Les fantômes de Goya

Il s'installe d’abord à l'hôtel Quatre parties du monde, rue de l'Esprit des Lois, face au Grand-Théâtre. Peu après, il loue un appartement cours de Tourny. De là, il parcourt les rues et vit au rythme du cœur de la ville. Mais sa maladie le perturbe, il recherche le calme. En 1825, il choisit une échoppe avec jardin, 10 rue de la Croix Blanche, en 1827 il en occupe une plus vaste au 13 de la rue St.Seurin, appelée Allées d'Amour. Il aura loisir d'y observer guinguettes, cabarets, couvents et exécutera trois dessins comportant des moines. La même année, Goya emménage dans un vaste appartement au troisième étage d'un immeuble, situé 39 Fossés de l'Intendance, où vivent déjà deux espagnols J.M. Irigoyen et P. de Molina. Il y meurt le 12 avril 1828. Aujourd’hui cet immeuble accueille l’Institut Cervantès. Les fantômes de Goya rodent encore dans sa chocolaterie favorite tout comme au n°46 de la place des Martyres de la Résistance où il termina La laitière de Bordeaux. Mais était-ce lui? Mystère. Son souvenir habite aussi la stèle du cimetière de la Chartreuse, la rue Goya et la superbe statue en pied offerte par la ville de Madrid.

 

Les désastres de la guerre

Malraux a dit de Goya qu'il était le précurseur de la peinture moderne mais pas seulement de la peinture. Le Goya du musée Jean Moulin n'est pas un fantôme, il nous jette au visage les désastres de la guerre. C'est un reporter, un photographe. C'est l'instant, le moment de l'horrible, la cruauté extrême. Dans les conflits, aux yeux de Goya, ou plutôt entre ses doigts il n'y a ni bons ni méchants, mais seulement violence, bêtise et sauvagerie. À son époque, comme à la nôtre, la guerre est présente et ses images sont les mêmes que celles que nous renvoient chaque soir les médias. C'est noir comme ses eaux fortes, noir comme ses dessins. Pour lui, c'est l'enfermement dans l'erreur.
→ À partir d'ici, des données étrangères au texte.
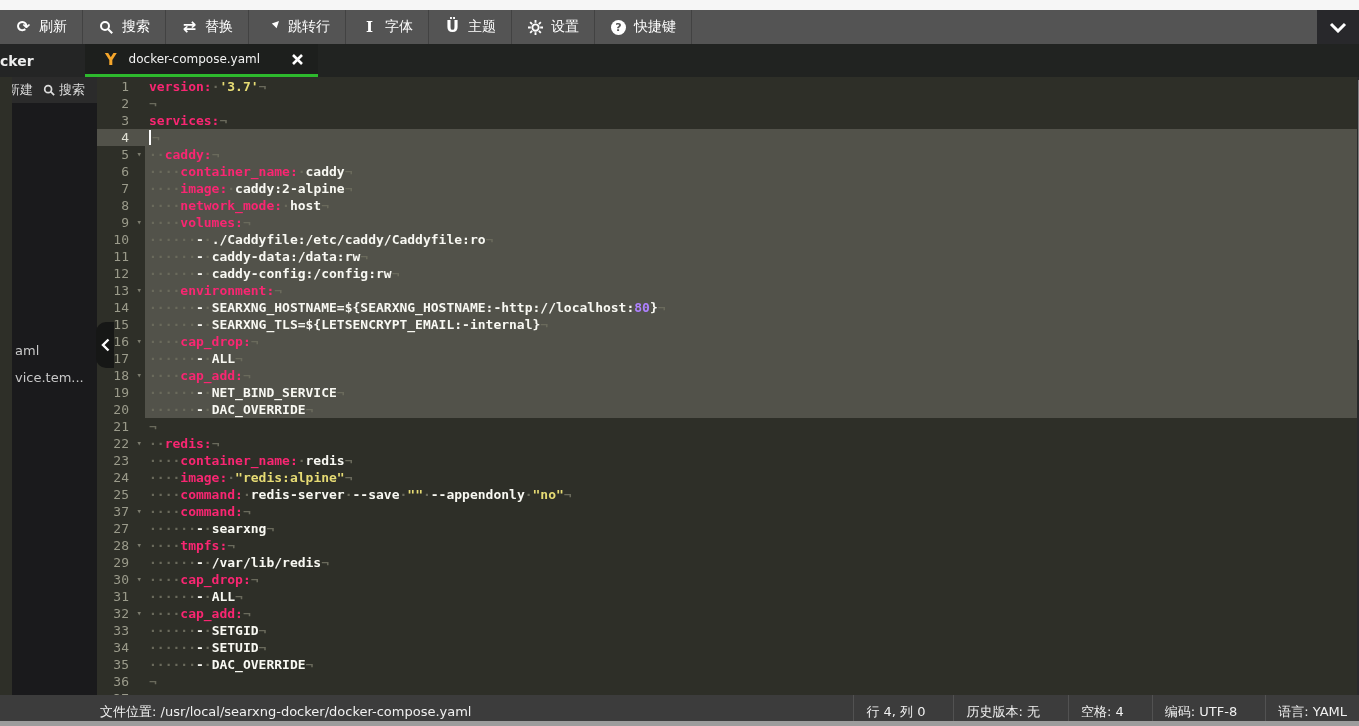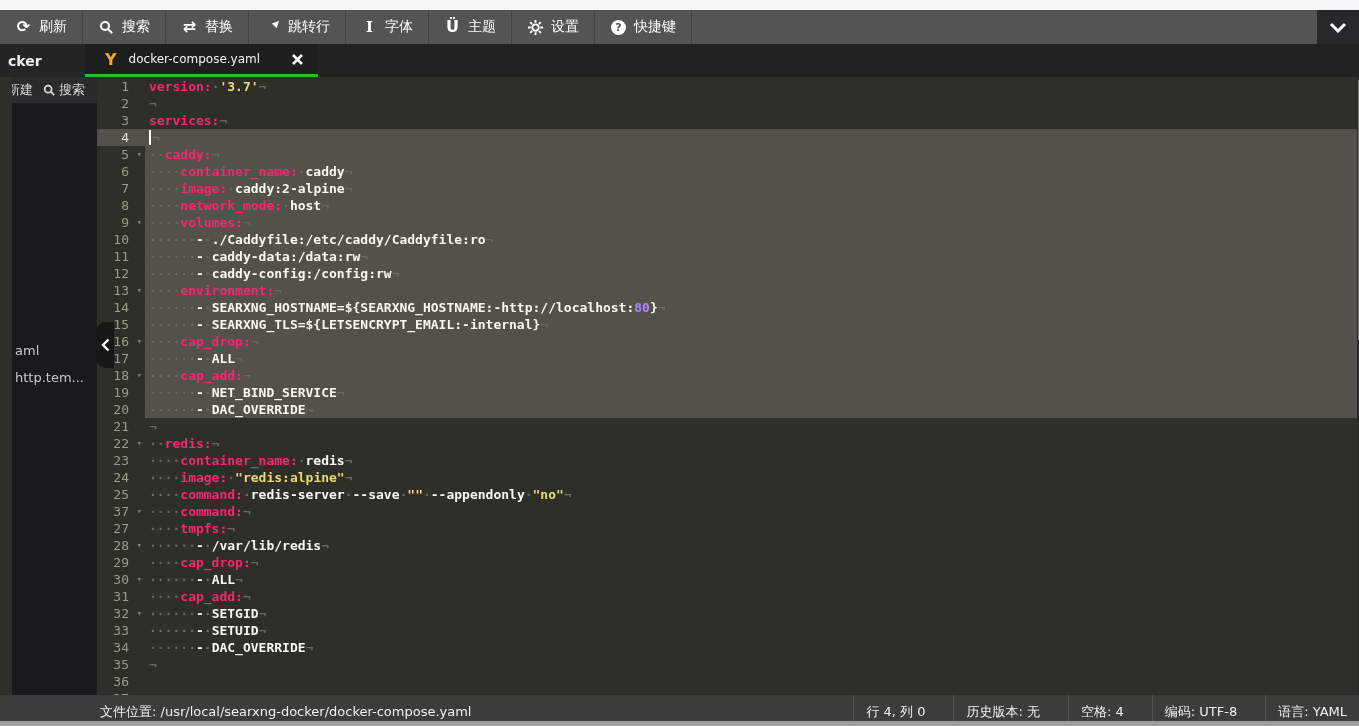--- a/index.html
+++ b/index.html
@@ -23,7 +23,7 @@
 
   
   .tabbar { position:absolute; left:0; top:44px; width:1359px; height:33px; background:#212321; }
-  .sidebar-top { position:absolute; left:0; top:0; width:85px; height:33px; background:#242525; color:#eee; font-size:14px; font-weight:bold; display:flex; align-items:center; padding-left:8px; overflow:hidden; }
+  .sidebar-top { position:absolute; left:0; top:0; width:85px; height:33px; background:#242525; color:#eee; font-size:14px; font-weight:bold; display:flex; align-items:center; padding-left:0; overflow:hidden; }
   .tab { position:absolute; left:85px; top:0; width:233px; height:33px; background:#1d1f1d; border-bottom:3px solid #2db92d; display:flex; align-items:center; padding:0 14px 0 20px; cursor:pointer; }
   .tab-y { color:#f5a62b; font-weight:bold; font-size:16px; margin-right:12px; }
   .tab-title { color:#f2f2f2; font-size:12px; white-space:nowrap; }

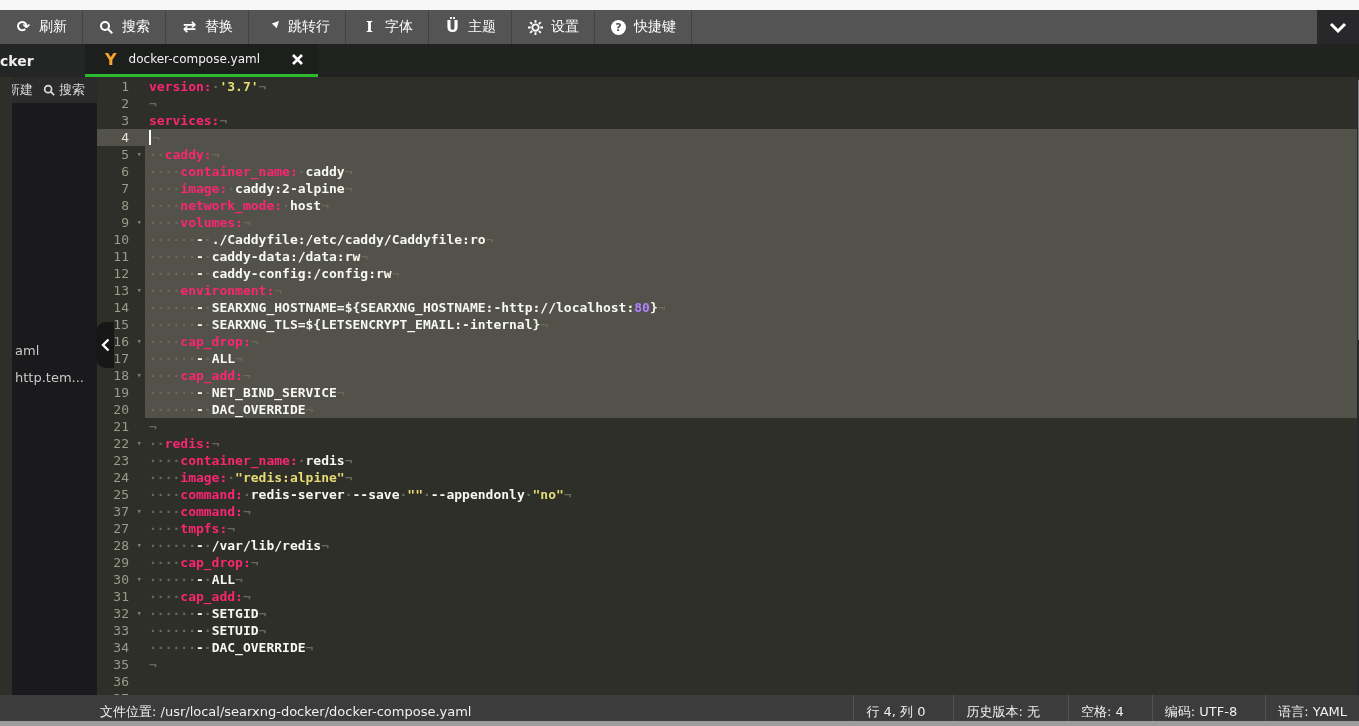--- a/index.html
+++ b/index.html
@@ -171,7 +171,7 @@
       </div>
       <div class="sidebar-files">
         <div class="sb-file" style="top:240px;">aml</div>
-        <div class="sb-file" style="top:267px;">http.tem...</div>
+        <div class="sb-file" style="top:267px;">vice.tem...</div>
       </div>
     </div>
 

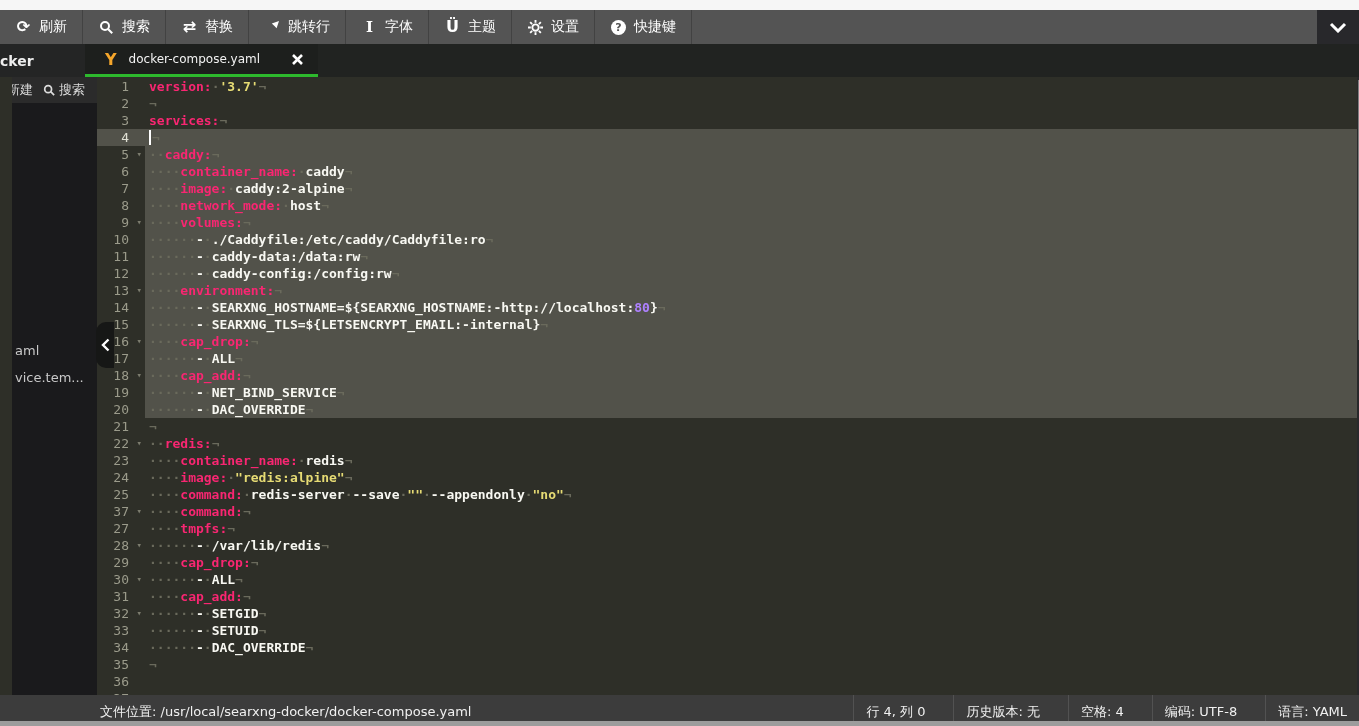--- a/index.html
+++ b/index.html
@@ -242,6 +242,7 @@
           <div class="cl"><span class="t-i">····</span><span class="t-k">image:</span><span class="t-i">·</span><span class="t-s">"redis:alpine"</span><span class="t-i">¬</span></div>
           <div class="cl"><span class="t-i">····</span><span class="t-k">command:</span><span class="t-i">·</span><span class="t-w">redis-server</span><span class="t-i">·</span><span class="t-w">--save</span><span class="t-i">·</span><span class="t-s">""</span><span class="t-i">·</span><span class="t-w">--appendonly</span><span class="t-i">·</span><span class="t-s">"no"</span><span class="t-i">¬</span></div>
           <div class="cl"><span class="t-i">····</span><span class="t-k">command:</span><span class="t-i">¬</span></div>
+          <div class="cl"><span class="t-i">······</span><span class="t-w">-</span><span class="t-i">·</span><span class="t-w">searxng</span><span class="t-i">¬</span></div>
           <div class="cl"><span class="t-i">····</span><span class="t-k">tmpfs:</span><span class="t-i">¬</span></div>
           <div class="cl"><span class="t-i">······</span><span class="t-w">-</span><span class="t-i">·</span><span class="t-w">/var/lib/redis</span><span class="t-i">¬</span></div>
           <div class="cl"><span class="t-i">····</span><span class="t-k">cap_drop:</span><span class="t-i">¬</span></div>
Goya est donc revenu à Bordeaux pour y pousser un cri d'alarme. Mais a-t-il jamais quitté la capitale de l'Aquitaine ? Certes son corps n'est plus au cimetière des Chartreux pourtant il a laissé le souvenir du génie, de l'ilustrado, de l'observateur affuté, de l'homme au chapeau, de l'artiste frustré par sa surdité et aussi de l'afrancesado comme on le surnommait parfois.

Dany Guillon

 

Goya à Bordeaux : film de Carlos Saura

Les Fantômes de Goya : film de Milos Forman

Les désastres de la guerre : titre de l’Exposition au centre jean Moulin.